In federal budget, Ottawa uses Canada Post land to build housing




Tara Deschamps, The Canadian Press



Published Tuesday, April 16, 2024 4:52 pmEDT





Last updated Tuesday, April 16, 2024 5:04 pmEDT

OTTAWA – The federal government is looking at underutilized Canada Post and National Defense properties as a way to deliver affordability and supply to the country’s housing market.

In his federal budget released Tuesday, he announced plans to free up land held by both entities to build housing at a pace and scale “not seen in generations” and help younger Canadians enter the housing market.

The objective is to create a supply of 3.87 million new homes (adding two million net new homes to the 1.87 million that the country was already on track to build) by 2031.

These numbers indicate the government believes we need to double housing construction, said Mike Moffatt, senior director of the Smart Prosperity Institute, a think tank based at the University of Ottawa.

“I’m not sure this (budget) will get us there, but it will take us very, very far,” he said.

The Canada Mortgage and Housing Corporation has said the country needs to build 3.5 million more homes by 2030 to restore affordability to levels seen in 2003 and 2004.

To close the gap between housing supply and demand, the Parliamentary Budget Officer has said the country needs to build an additional 181,000 units on average each year until 2030, leaving the nation with 3.1 million net housing units.

To reach 3.87 million homes, the plan adds new initiatives aimed at securing more land for building to previously announced measures, such as 30-year repayment periods for first-time buyers, a ban on foreign investors, a crackdown on short-term rentals and a $400 million addition to a $4 billion fund that accelerates construction.

One of the cornerstones of the plan is to free up vacant public land and lease it to developers to build housing that the party says will be “affordable forever.”

Part of that vacant public land will come from Canada Post, which has a portfolio of 1,700 post offices across the country.

The government said it is evaluating six Canada Post properties – three in Quebec, two in BC and one in Alberta – for their housing development potential and named 33 other areas where the postal service has land that could be used for construction.

The 622 National Defense properties are also a target. Sites in Halifax, Toronto and Vancouver have been identified for civilian or military uses and another 14 have been deemed surplus and ideal for housing. (To build 1,400 new housing units for military members and renovate 2,500 existing units, $6.9 million has been allocated over the next four years.)

To facilitate the ability to make use of public lands, the budget proposes spending $5 million over three years on an overhaul of Canada Lands Co., the Crown corporation that manages federal properties.

The Liberals imagine the reform could make it possible to transfer land from the federal government to Canada Lands for $1 whenever possible, cut approval times in half, bundle multiple properties for transfer at once, and offer long-term leases and low cost for housing providers. .

The government reasons that more land freed up for construction will help reduce housing costs for average Canadians, who want them to spend no more than 30 per cent of their income on housing.

On Tuesday, Ratehub.ca estimated that the minimum annual income required to buy an average home in some of Canada’s major cities reached $1.1 million in Toronto and Vancouver in March, when CREA found that the average price of a House sold was $698,530.

That figure is projected to rise 4.9 percent annually to $710,468, more than double the increase the national housing group had forecast in early 2024.

That pace means homes remain “out of reach” for many first-time buyers, the budget concludes. Meanwhile, renters are also finding it difficult to keep up with costs.

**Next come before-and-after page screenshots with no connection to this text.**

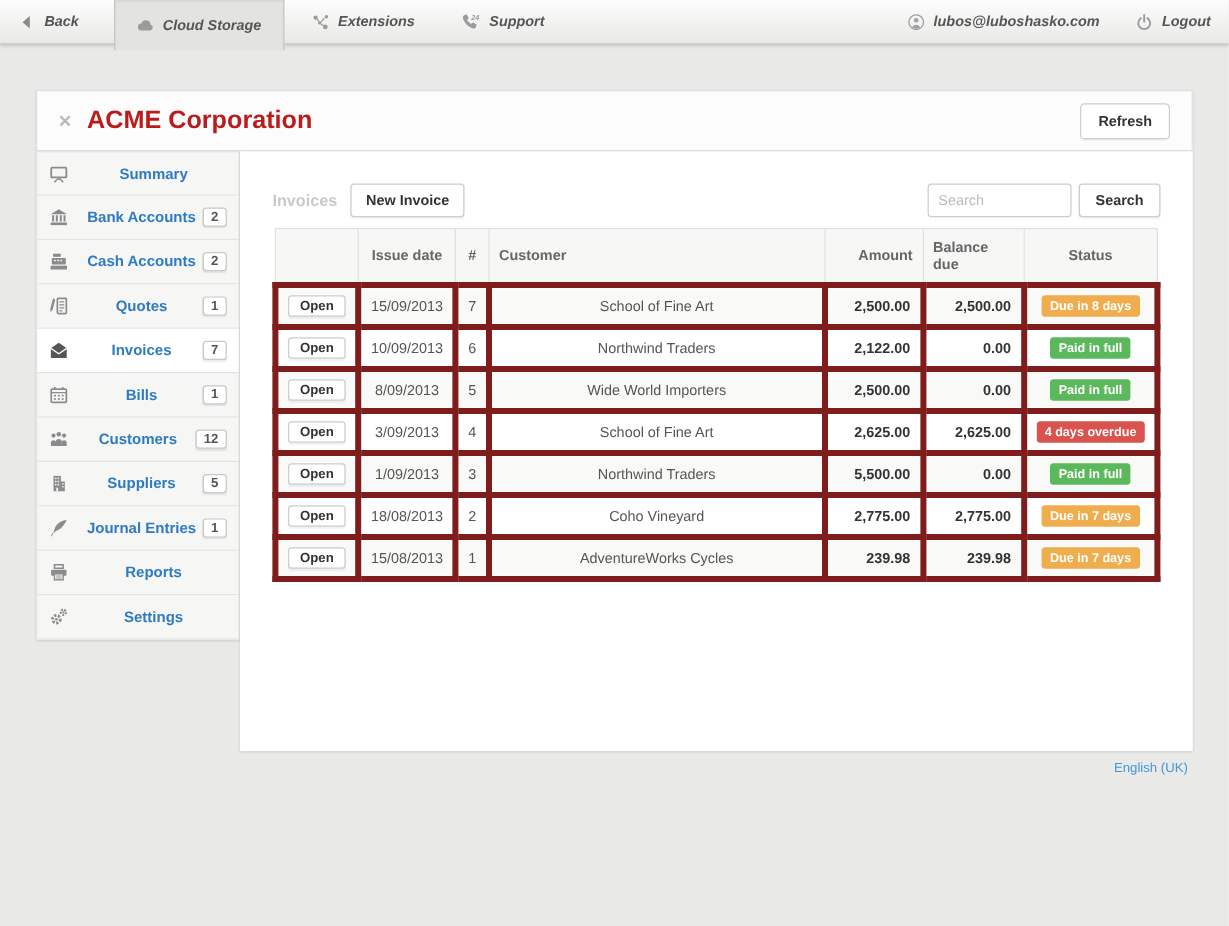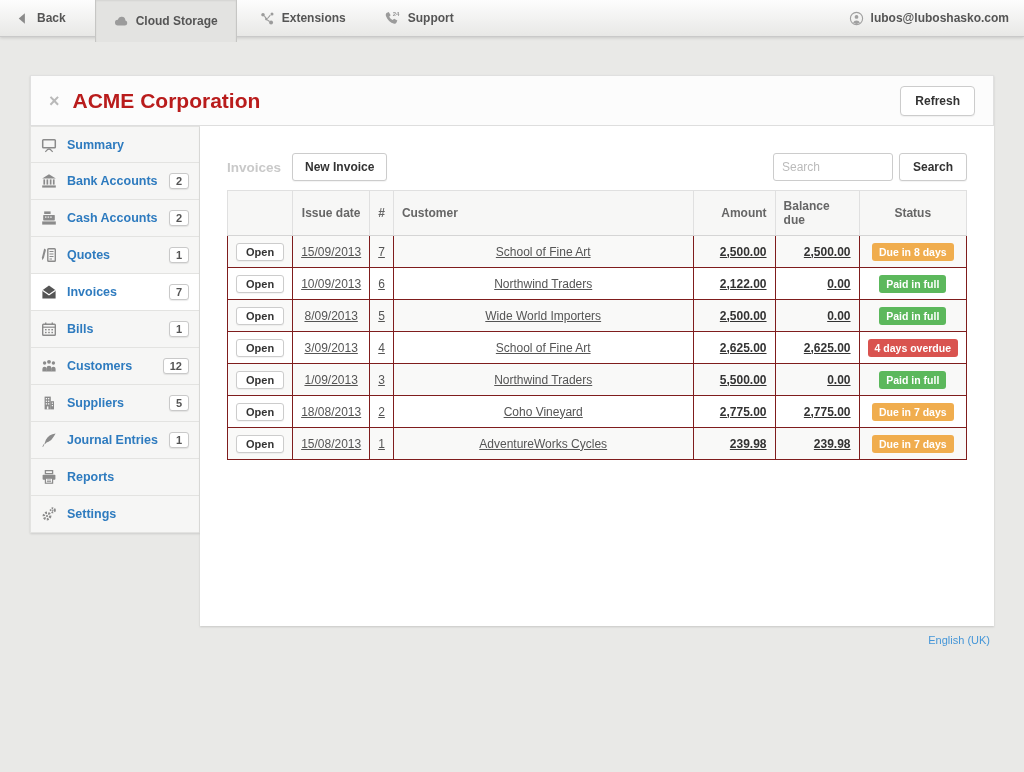"Back" .topbar { font-style: none -> italic }
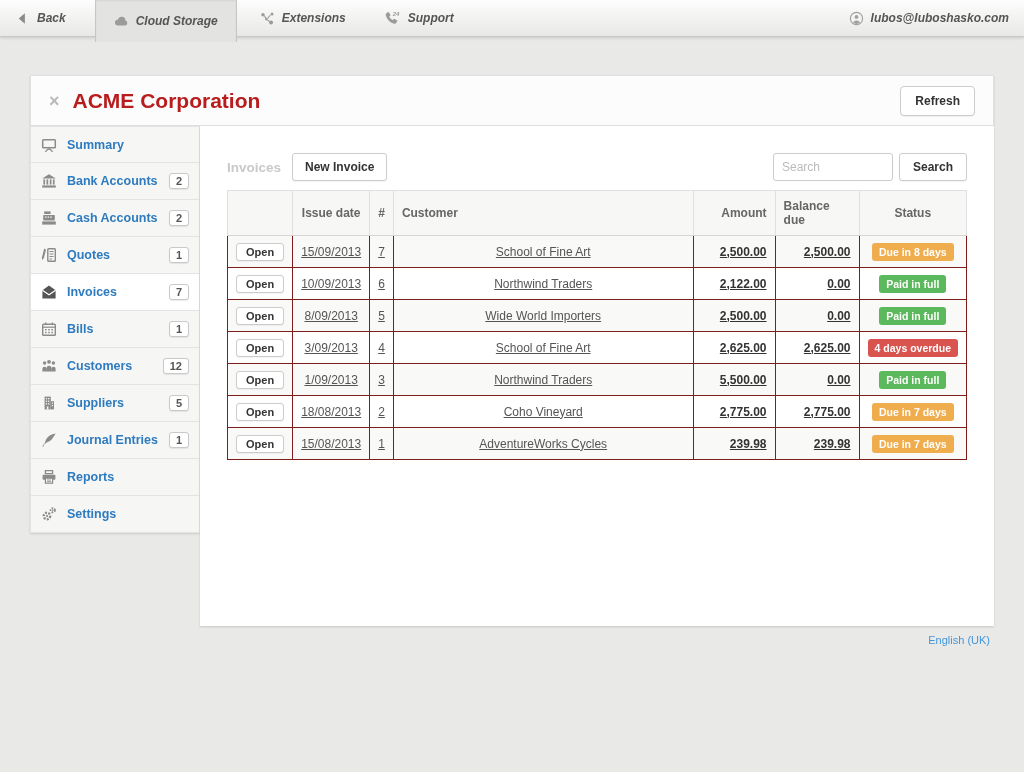"Logout" div.tb-item { html: none -> <div> <span> <svg> <path></path> <path></path> </svg> </span> <span>Logout</span> </div> }
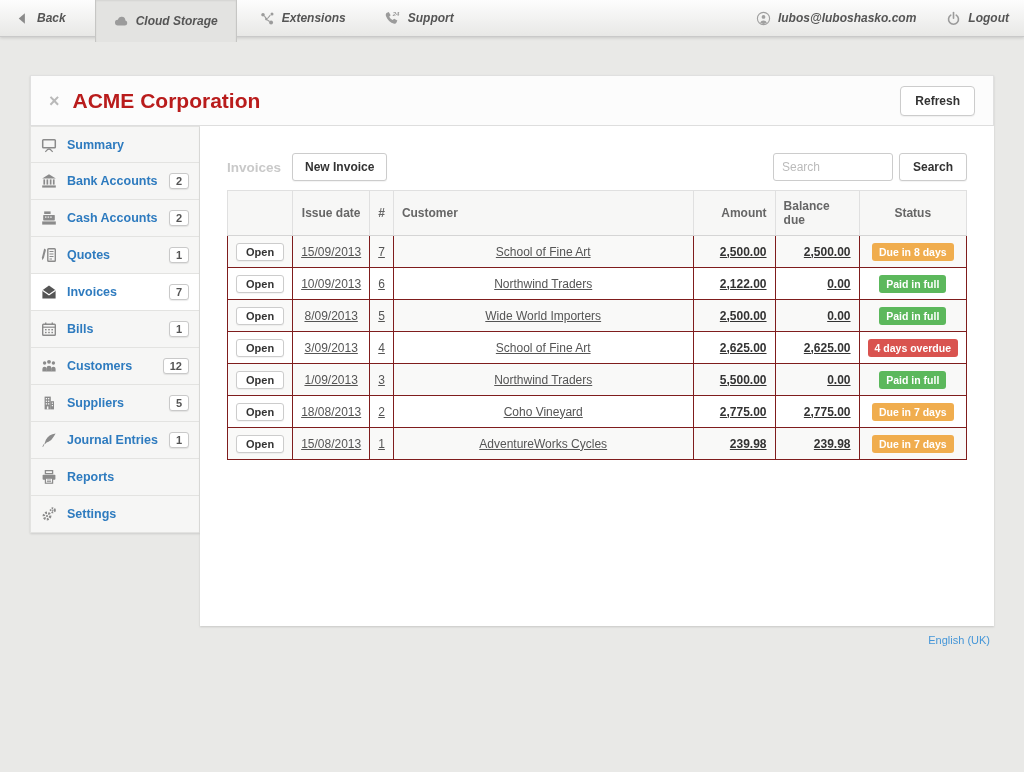"Summary" .sidebar { text-align: none -> center }
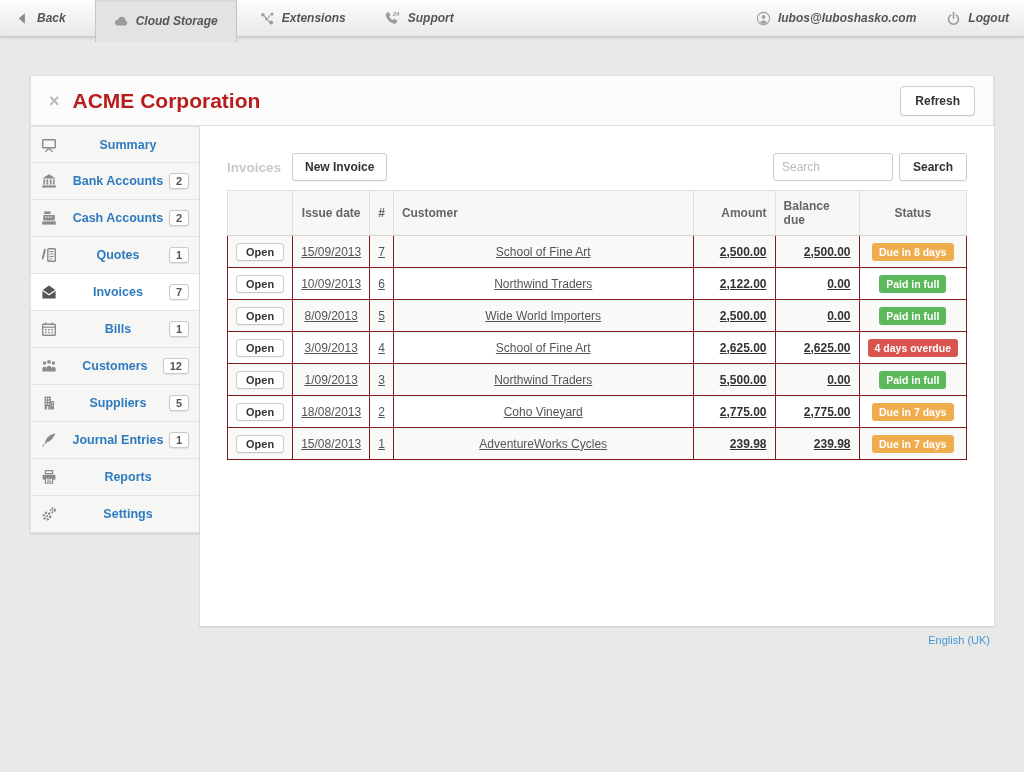"Open" td { border: 1px solid #7f1d1d -> 5px solid #7f1d1d; text-decoration: underline -> none }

The budget said average rent rose 8.2 per cent year-on-year in February, its fastest pace since the early 1980s.

To lower prices, the government will try to build more rental housing for middle-income Canadians by launching Canada Builds.

The new initiative is based on partnering with provinces and territories to take advantage of $55 billion from the current Apartment Construction Loan Program, which provides low-interest, repayable loans to developers and municipalities.

To access federal funding under the program, provinces and territories will have to demonstrate that they are building on government, non-profit and vacant land, reducing development approval times and considering access to child care in the development process.

Canada Builds is modeled after a similar program in BC

Aside from the supply, the budget was also peppered with rhetoric about investors profiting from real estate. At least six times in the 416-page budget, the Liberals said: “Houses are for Canadians to live in, not speculative assets for investors.”

It was an allusion to investors, who, according to Bank of Canada estimates, have snapped up a third of home purchases between 2014 and 2022.

“Many Canadians have the belief that it doesn’t really matter what is done on the supply side because those houses will simply be bought by investors and speculators,” Moffatt said.

“I think they needed to address that concern.”